Oireachtas Joint and Select Committees

Wednesday, 21 January 2015

Joint Oireachtas Committee on Education and Social Protection

Impact of Social Protection Payments on Income Distribution: Discussion

1:00 pm

Mr. Cormac Staunton:

Second, the question of why we have the most unequal distribution is really interesting. We need to examine further why Ireland's distribution is the most unequal before taxes and transfers are taken into account. There are some points to make on this, however, and they are included in the handouts we submitted. We have a quite low employment level overall. I am not referring to the unemployment level. Some 65% of working age adults are in employment. It is 70% for men and only 60% for women. Therefore, only 60% of women of working age are actually in employment. By contrast, countries such as the United Kingdom, the Netherlands and Denmark have a figure of 76%. In Sweden, 80% of working age adults are actually in employment. One needs to ask why the Irish rate is low. A reason could be the cost of child care, for example. Perhaps for certain families it is not economically viable to have a second person working and paying child care costs. This is just one example of many that could be examined.

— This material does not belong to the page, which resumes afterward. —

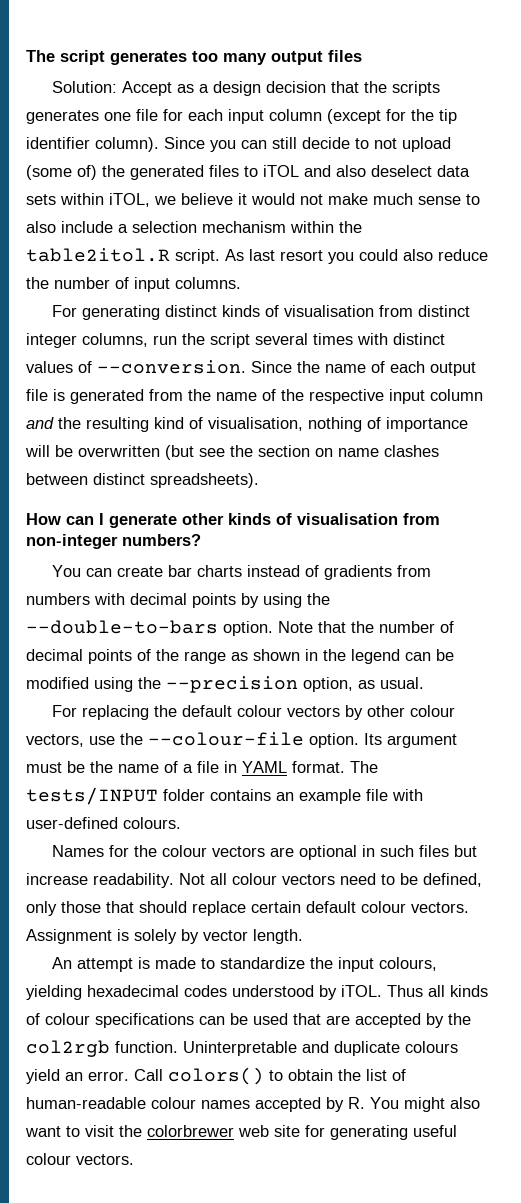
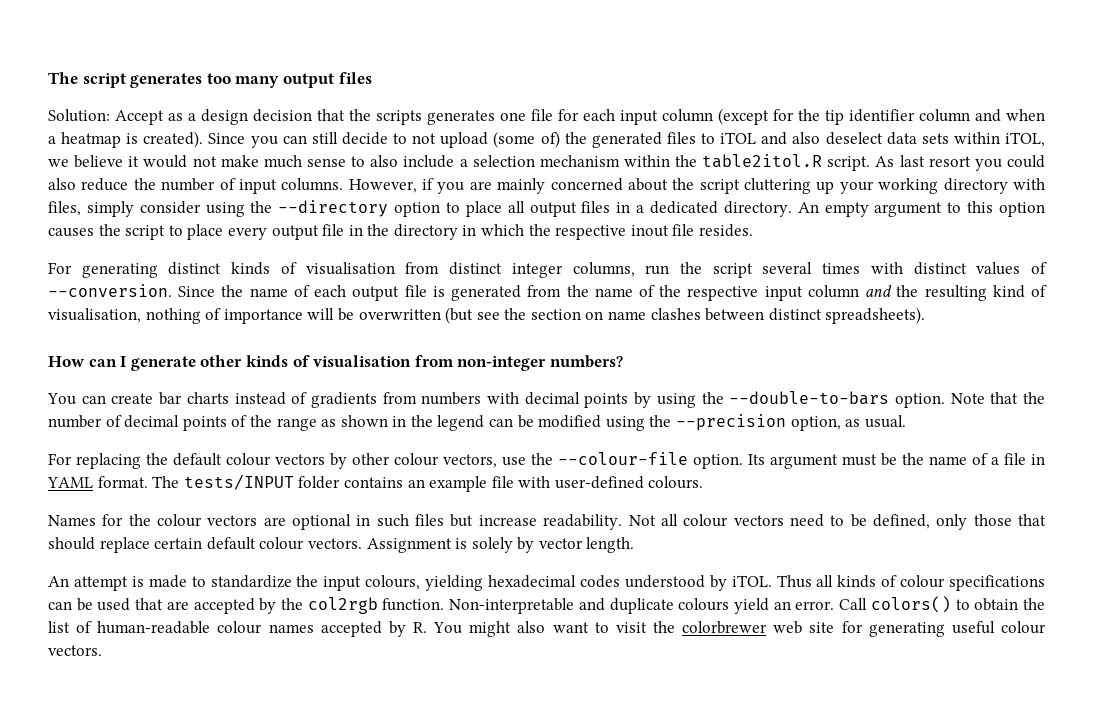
[95,137,159,152] column). -> [919,109,1045,122] [48,131,204,148] column and when a heatmap is created).
(241, 283) none -> [348,178,1045,194] [48,200,1046,217] [48,224,754,240] However, if you are mainly concerned about the script cluttering up your working directory with files, simply consider using the --directory option to place all output files in a dedicated directory. An empty argument to this option causes the script to place every output file in the directory in which the respective inout file resides.
[183,1041,297,1056] Uninterpretable -> [449,598,575,614] Non-interpretable

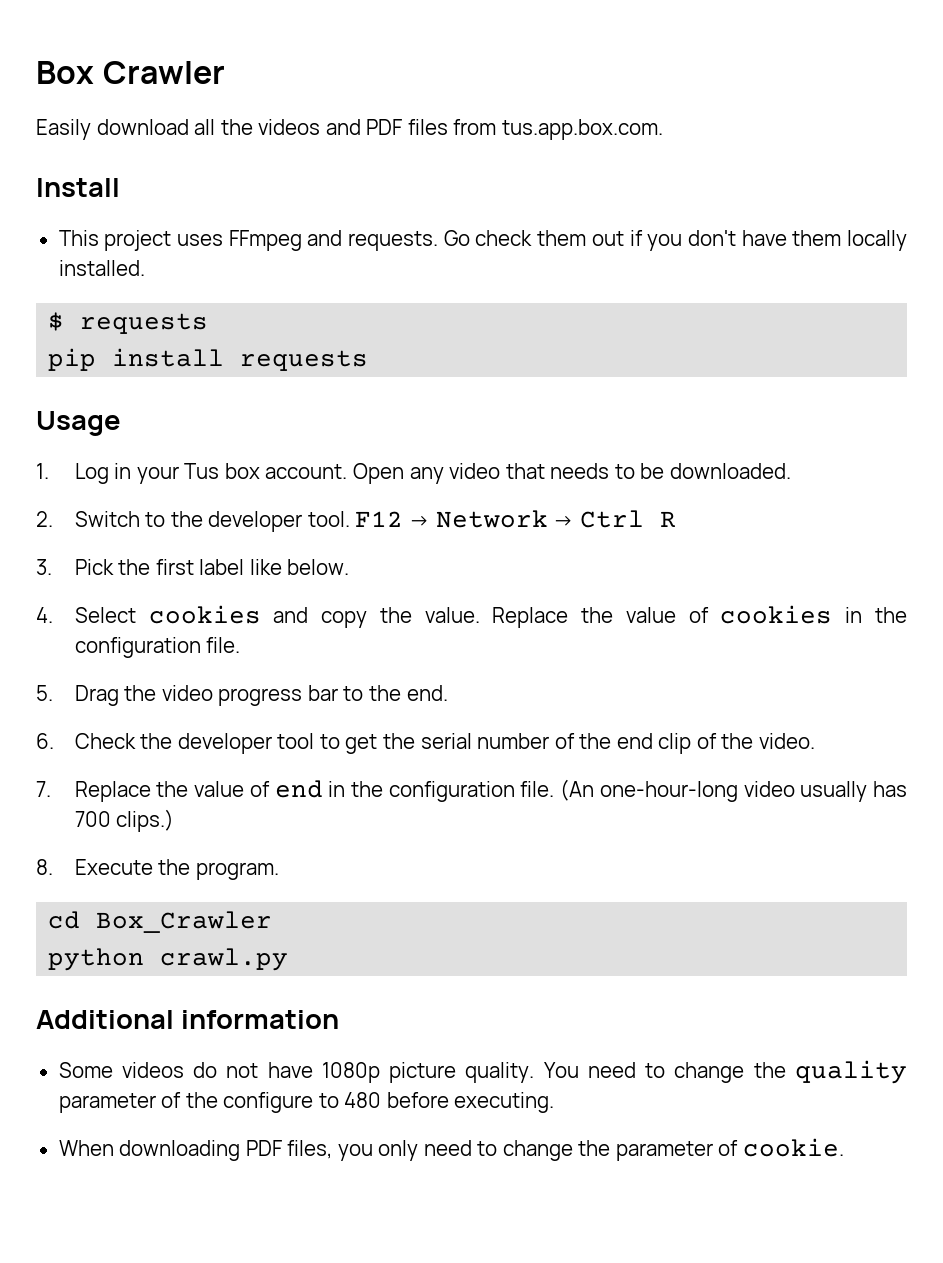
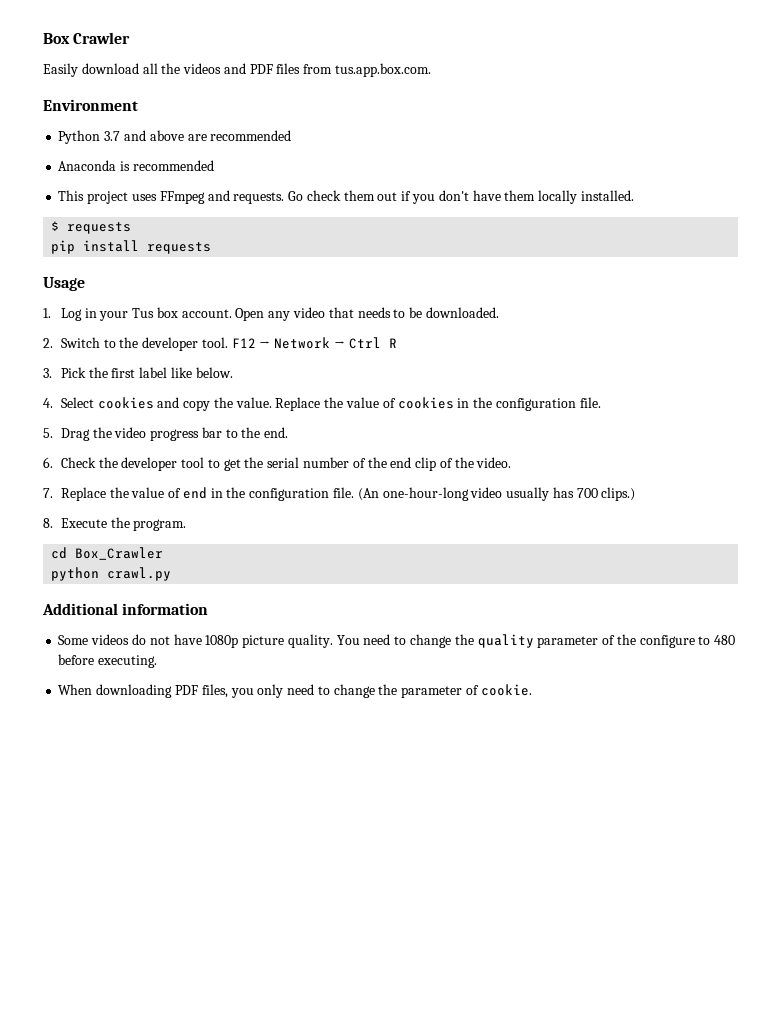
[36,178,120,197] Install -> [43,99,138,111] [58,130,292,144] [58,160,214,171] Environment // Python 3.7 and above are recommended // Anaconda is recommended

On the other issues, I was asked whether we should consider public services and factors such as the cost of living. The figures account for cash, and Ireland is very heavily weighted towards cash payments. We are not accounting in these figures for public services and the cost of living. As I stated in my presentation, TASC is to produce a report that will attempt to examine inequality in the round. It takes into account how we deliver public services. It will examine wealth and the cost of living in Ireland and how such factors affect overall economic inequality, not just income inequality or the distribution of income, which we were considering today.

On the question of inequality falling in the immediate aftermath of the crisis, I tried to address in my presentation the point that the inequality rate falls because something happens either at the bottom or the top.

The point I tried to address in my presentation is that inequality decreases because something happens either at the bottom or at the top. In Ireland, because of the crisis, incomes at the top were squeezed and pushed down. The income floor provided by the social protection system and the fact that it was not changed radically meant that nothing happened at the bottom. Therefore, we had a contraction. Now, the income floors have not changed, more people are working and incomes are going up, but the underlying inequality is still in place and, therefore, we are probably going to see a stretching of the distribution of income again.

The payments themselves do not address the underlying causes of inequality. In fact, the crash caused the major contraction. It was not because anything underlying had changed or because Ireland necessarily became a more equal country structurally. It was the crash or crisis that really caused it.